- [Problem]:
Please transcribe exactly, and only, the lines of the data below between the line holding "left: 47px ->" and the line holding "se enfatizó que", inclusive.
Start of Exercise materials
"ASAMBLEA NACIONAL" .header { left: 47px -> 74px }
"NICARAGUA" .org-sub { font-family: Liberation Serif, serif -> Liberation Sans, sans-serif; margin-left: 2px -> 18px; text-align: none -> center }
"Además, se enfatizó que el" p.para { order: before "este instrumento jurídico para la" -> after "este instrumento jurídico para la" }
End of Exercise materials
Start of Exercise materials
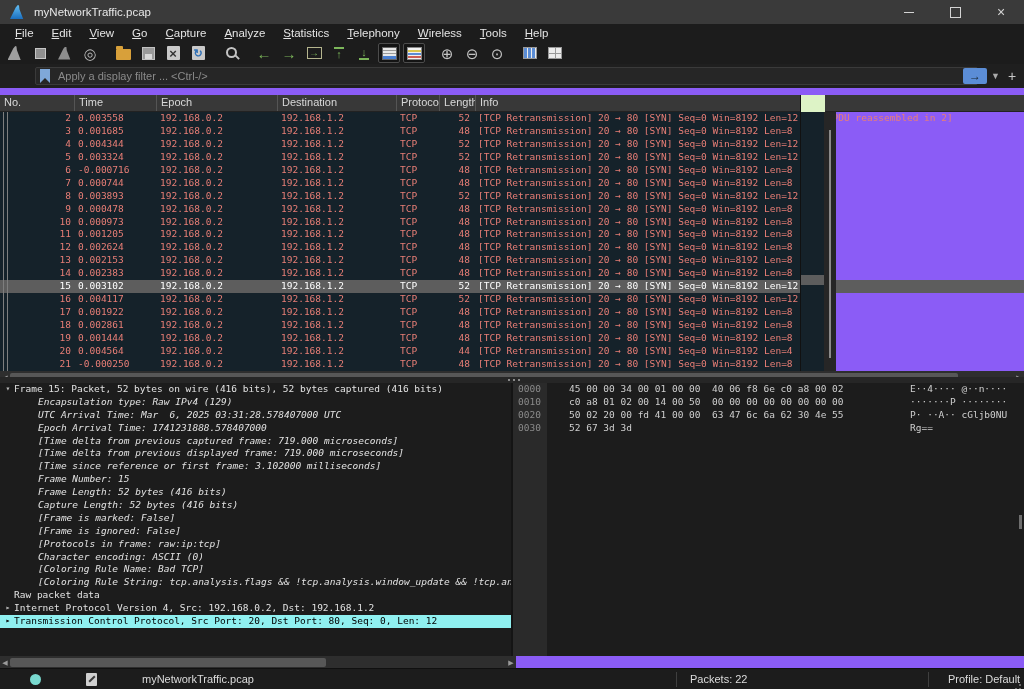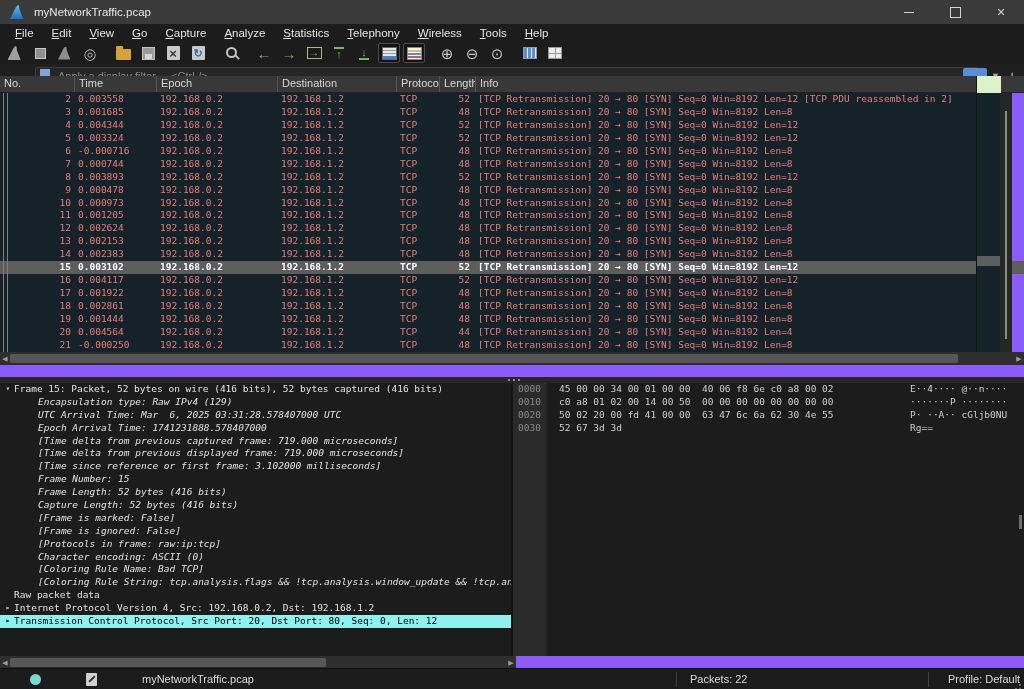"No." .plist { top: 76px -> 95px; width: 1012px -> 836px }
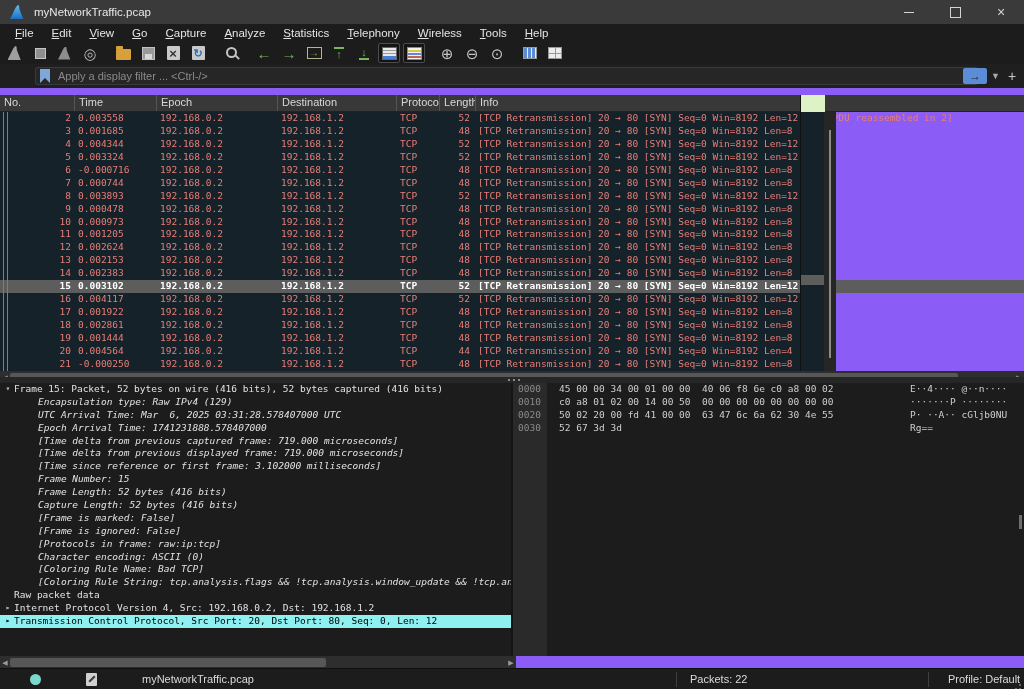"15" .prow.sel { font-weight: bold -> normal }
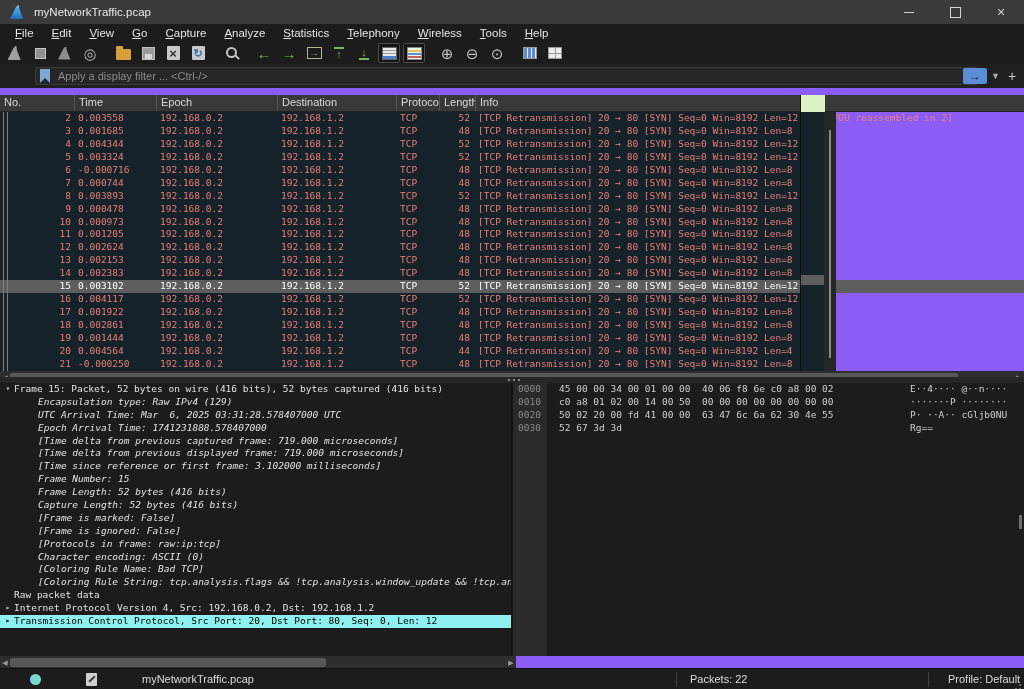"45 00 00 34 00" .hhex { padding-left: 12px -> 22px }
End of Exercise materials
- [Reply]:
"ASAMBLEA NACIONAL" .header { left: 47px -> 74px }
"NICARAGUA" .org-sub { font-family: Liberation Serif, serif -> Liberation Sans, sans-serif; margin-left: 2px -> 18px; text-align: none -> center }
"Además, se enfatizó que el" p.para { order: before "este instrumento jurídico para la" -> after "este instrumento jurídico para la" }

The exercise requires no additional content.